What the task requires: Take the line with "run for belt‑and‑suspenders" as the first line and the last line of the data as the final one. Write out those lines exactly, and no others.

Extracted information:

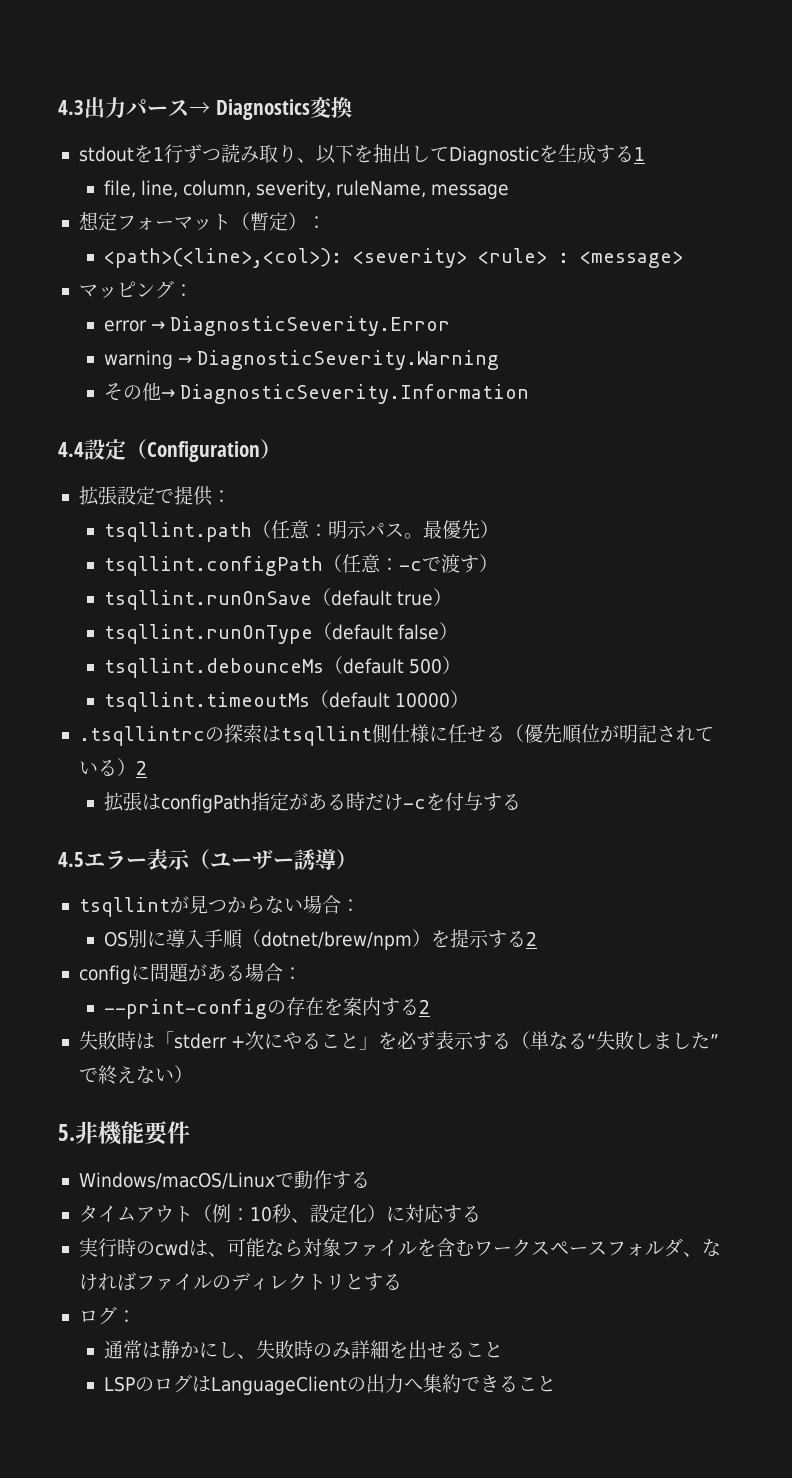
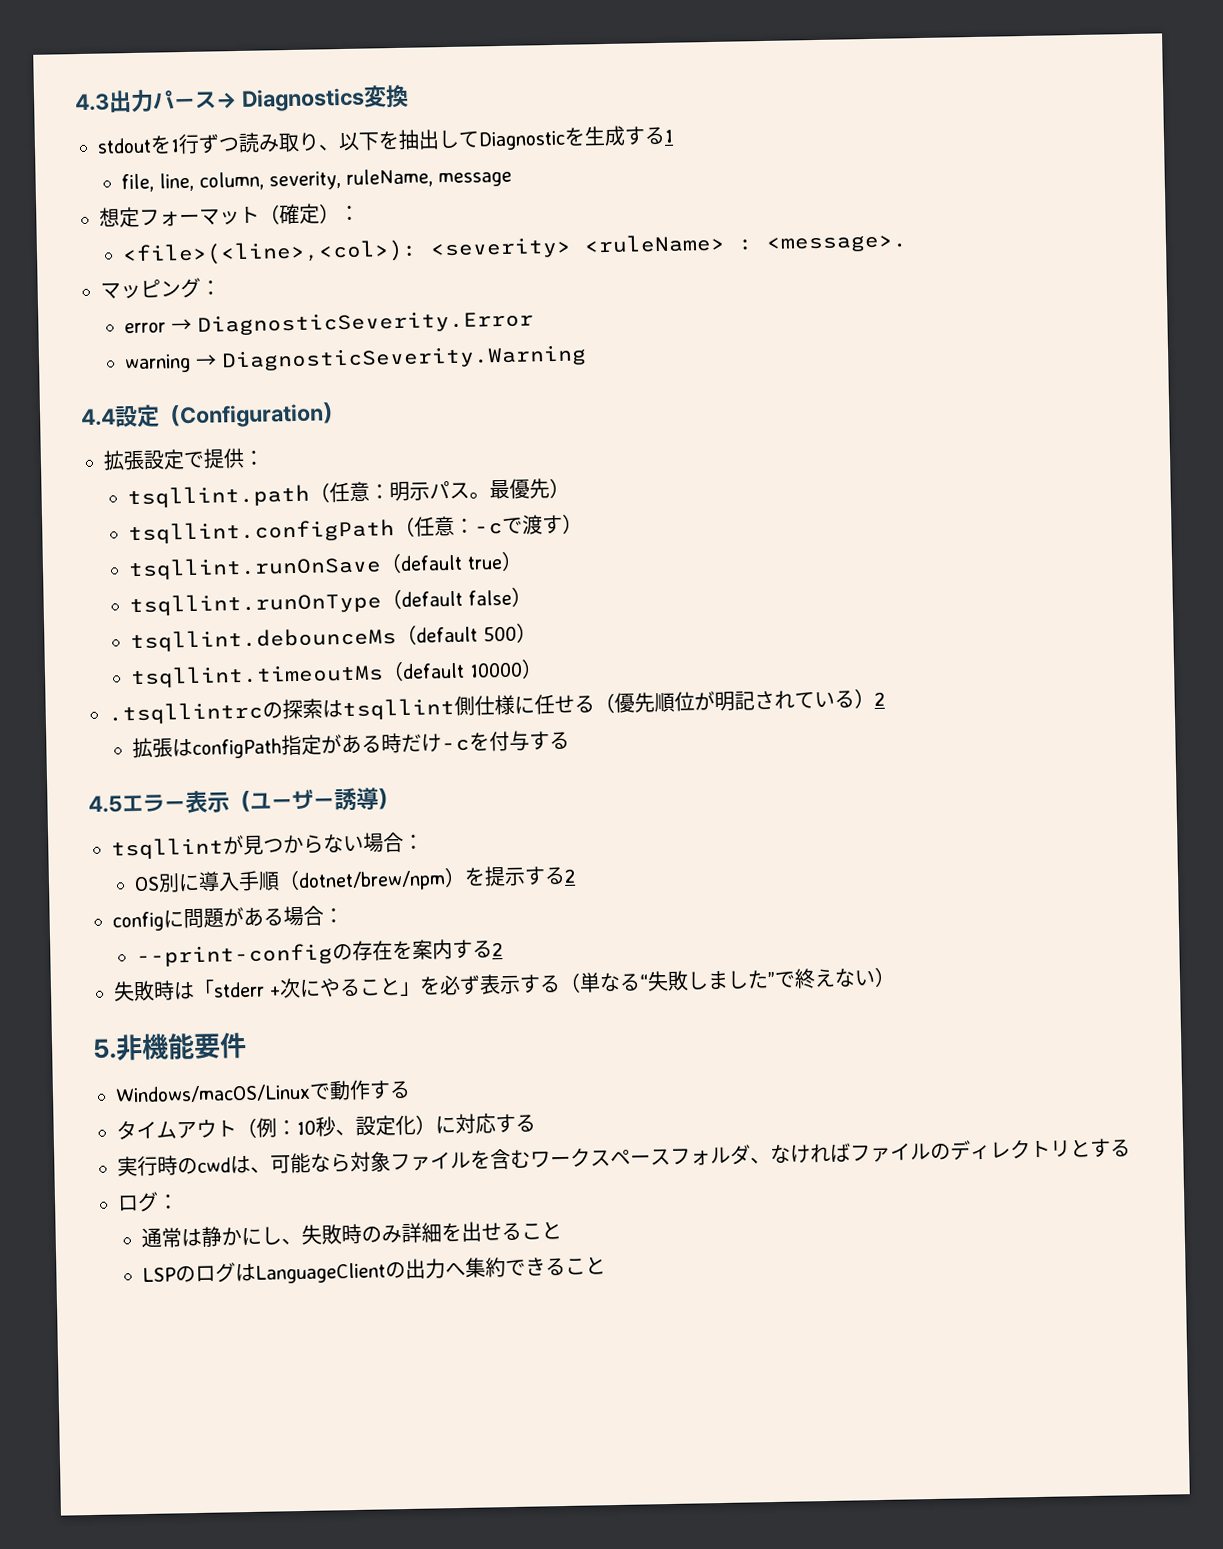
- 想定フォーマット（暫定）：
+ 想定フォーマット（確定）：
- <path>(<line>,<col>): <severity> <rule> : <message>
+ <file>(<line>,<col>): <severity> <ruleName> : <message>.
- その他→ DiagnosticSeverity.Information

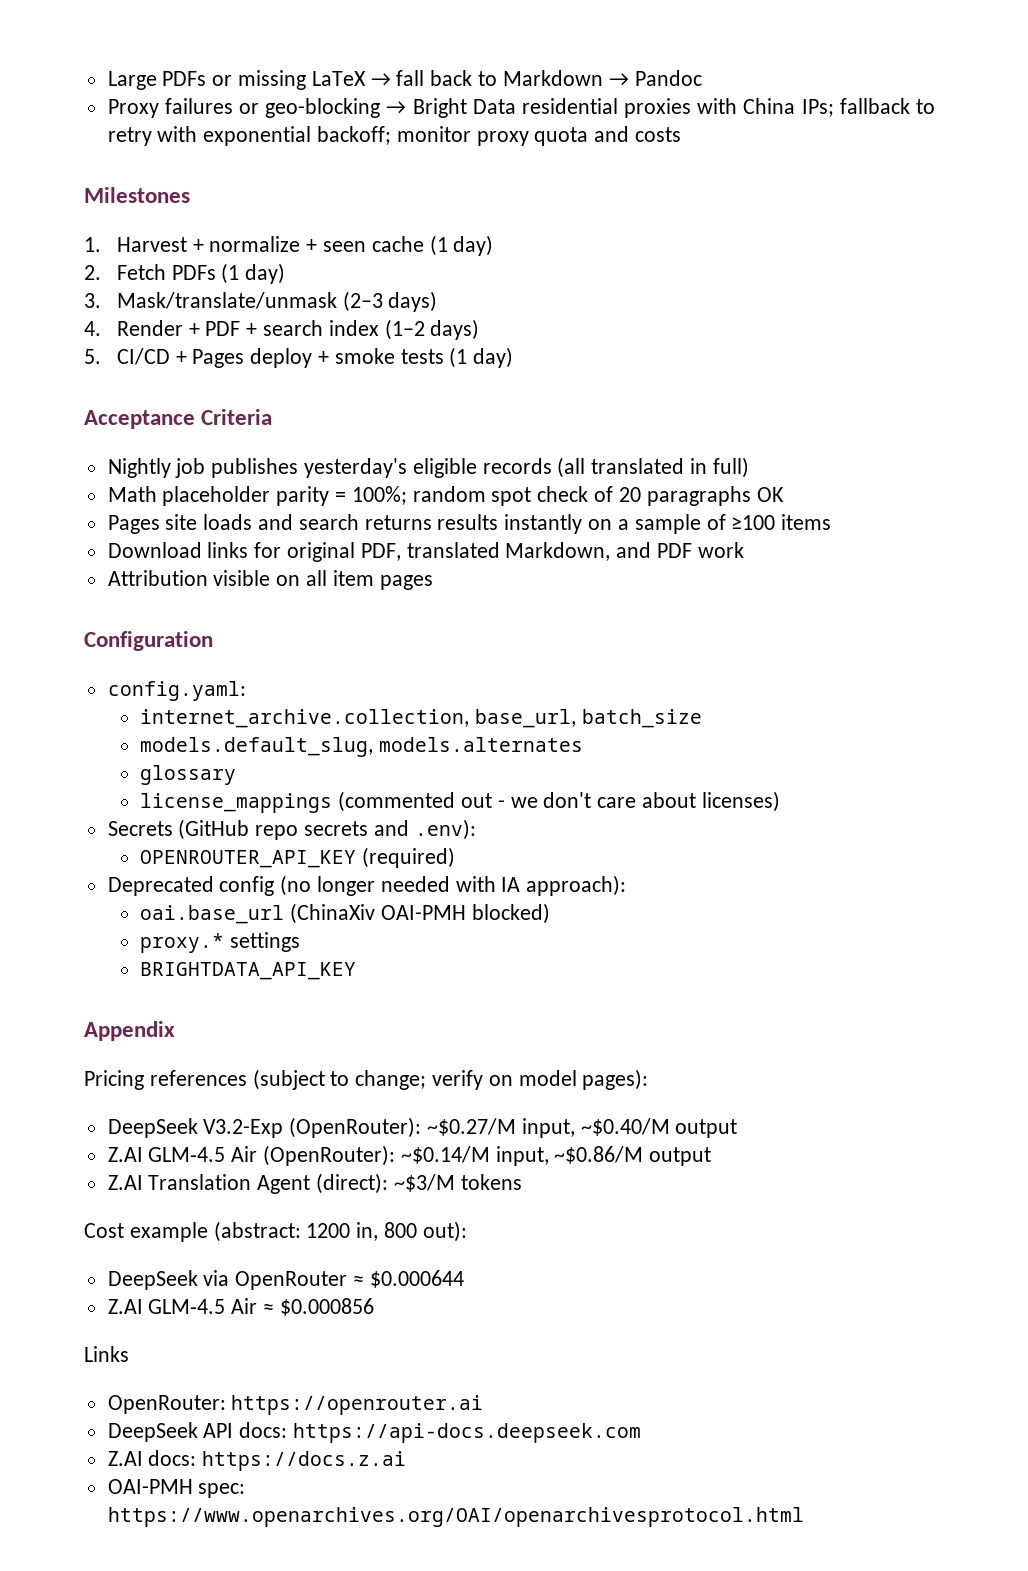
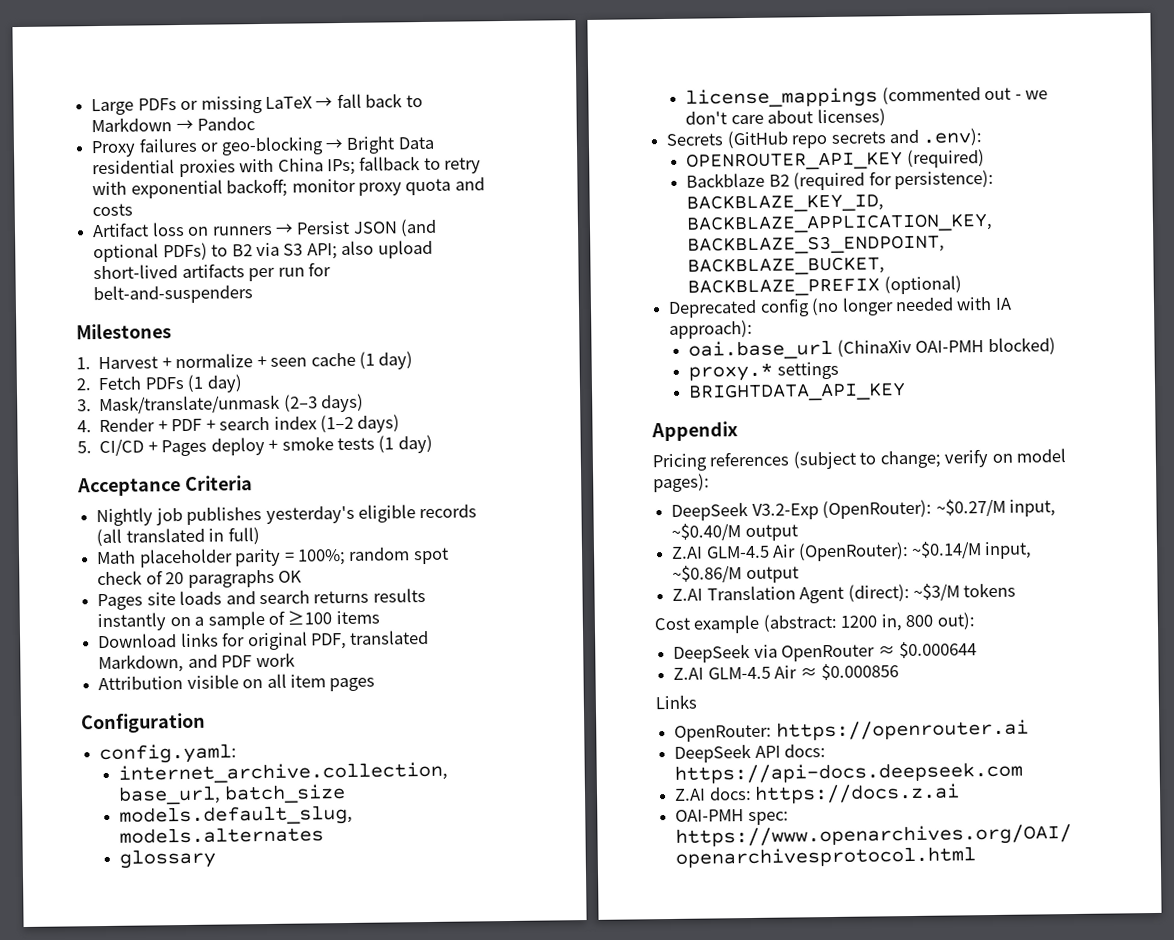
+ Artifact loss on runners → Persist JSON (and optional PDFs) to B2 via S3 API; also upload short‑lived artifacts per run for belt‑and‑suspenders
+ Backblaze B2 (required for persistence): BACKBLAZE_KEY_ID, BACKBLAZE_APPLICATION_KEY, BACKBLAZE_S3_ENDPOINT, BACKBLAZE_BUCKET, BACKBLAZE_PREFIX (optional)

Result of this task:
+ Artifact loss on runners → Persist JSON (and optional PDFs) to B2 via S3 API; also upload short‑lived artifacts per run for belt‑and‑suspenders
+ Backblaze B2 (required for persistence): BACKBLAZE_KEY_ID, BACKBLAZE_APPLICATION_KEY, BACKBLAZE_S3_ENDPOINT, BACKBLAZE_BUCKET, BACKBLAZE_PREFIX (optional)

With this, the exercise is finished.